In yesterday's post on Immunotherapies, we learned there are clear advances in new trials to battle pancreatic cancer.  One of the things that these clinical trials has exposed is that the fight against pancreatic cancer isn't just a fight to kill the tumor, it's the fight against a tumor in a setting hardwired to resist treatment.

Let me explain a little better...

Scientists have found that pancreatic cancer tumors have an unusually thick layer of scar tissue, called the stroma, that builds up around the cancer and prevents drugs from getting through.  This scar tissue, or stroma, is also forming a barrier to the bodies own immune cells, preventing them from getting in and attacking the cancer.
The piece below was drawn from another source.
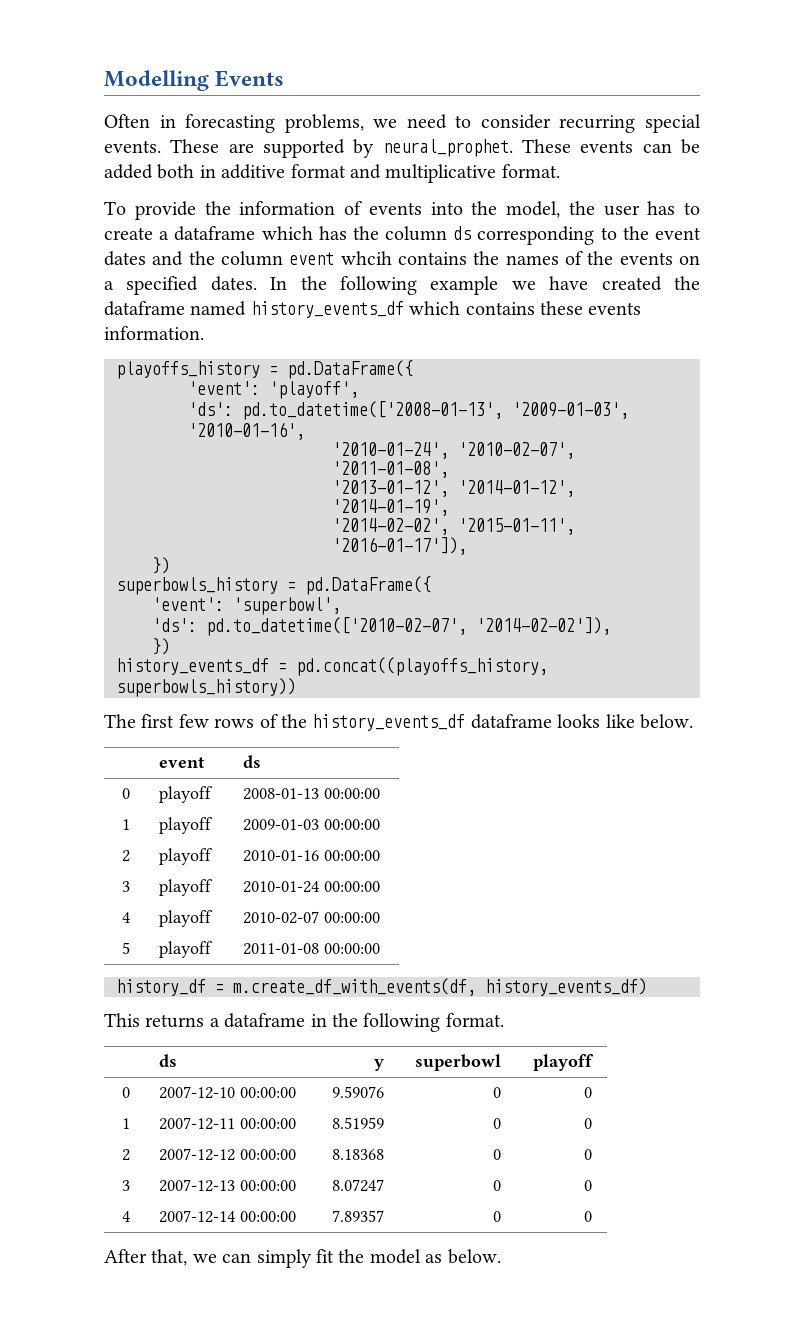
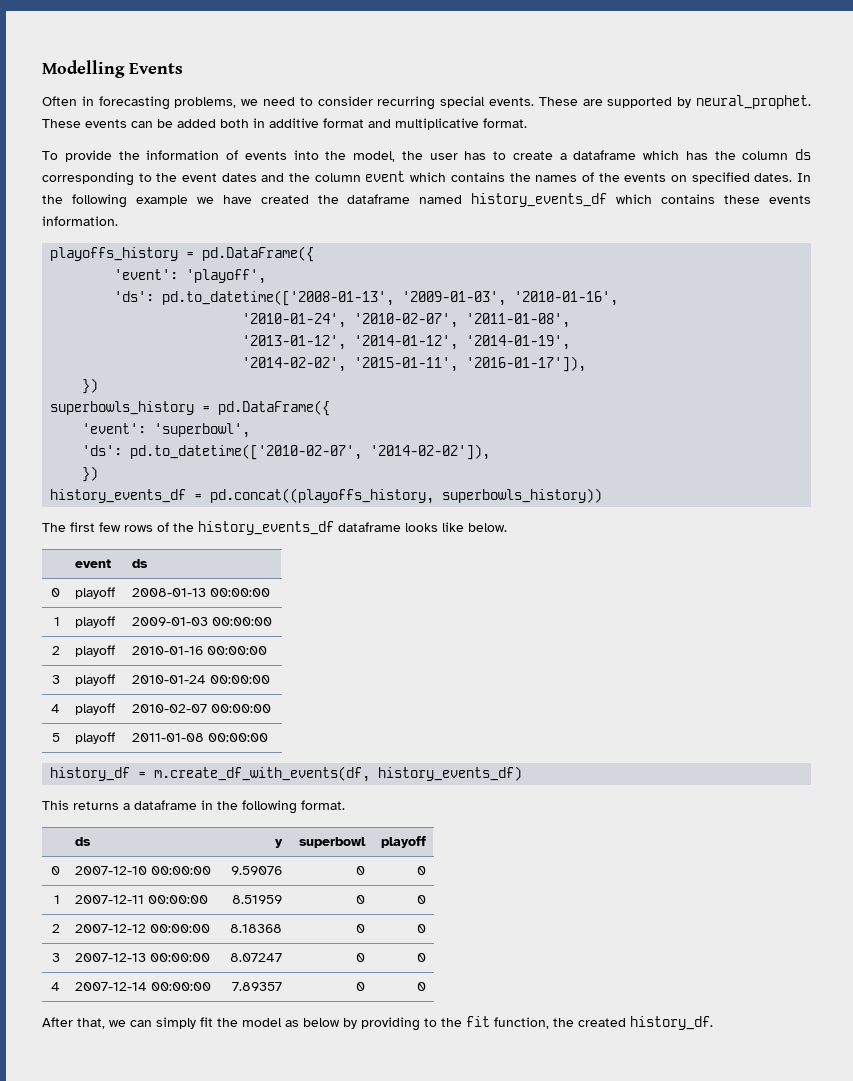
[340,251,392,265] whcih -> [410,172,447,182] which
[104,281,114,290] a -> (687, 178) none
[447,1249,501,1264] below. -> [303,1016,713,1031] below by providing to the fit function, the created history_df.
Pancreatic Cancer is one hard to treat cancer... ok, I'm stating the obvious, but really, isn't cancer bad enough without learning that it's put up a fortress to protect itself?!

So, there are new trials on the horizon (and some that are actually in clinical trial) that are seeking to break through that barrier... with Vitamins!

2 Vitamins in Particular... A and D

Here's the scoop.

In a current study on Vitamin A, researchers found that pancreatic cancer patients are often deficient in Vitamin A.  In their trial, they restored the levels of Vitamin A, and they found that more T-Cells (these are the good, immune-busting guys from yesterday's post!) got past the stroma and into the cancer, effectively attaching the tumor from within.

Unfortunately, this study right now is being conducted in mice...not humans... but this is a step in the right direction.  They may be on to something...

The studies on Vitamin D are very similar.  Researchers are using a synthetic form of Vitamin D to knock down the barrier wall of cells surrounding the pancreatic tumors and opening a path for chemotherapy drugs to destroy the cancer.  The synthetic Vitamin D is called Paricalcitol, and has also been tested with good success in mice... but it has also advanced to the human testing stage with trials set to begin at Penn Medicine.

As an interesting side note, the reason that a synthetic Vitamin D is being used is because the natural occuring Vitamin D is "shredded" by the cancer and degrades too fast for it to be effective in knocking down the barrier wall.

Vitamins... Who knew?  Well, probably a lot of very wise people... like the indigenous tribe of locals that helped Jacques Cartier's crew recover from the deathly grip of scurvy.  It's just a tragedy that it took another 2 centuries for this "cure" to become widely used.  Over 2 million sailors lost during that time, when all they needed was the juice of a lemon or the taste of an orange...

Might Vitamins make a difference in Pancreatic Cancer treatment?  Is the Cure staring us in the face?  Vitamins... Would that they could, a whisper of prayer... the promise of Hope.

Knowing that we cannot allow centuries to pass before that cure is found!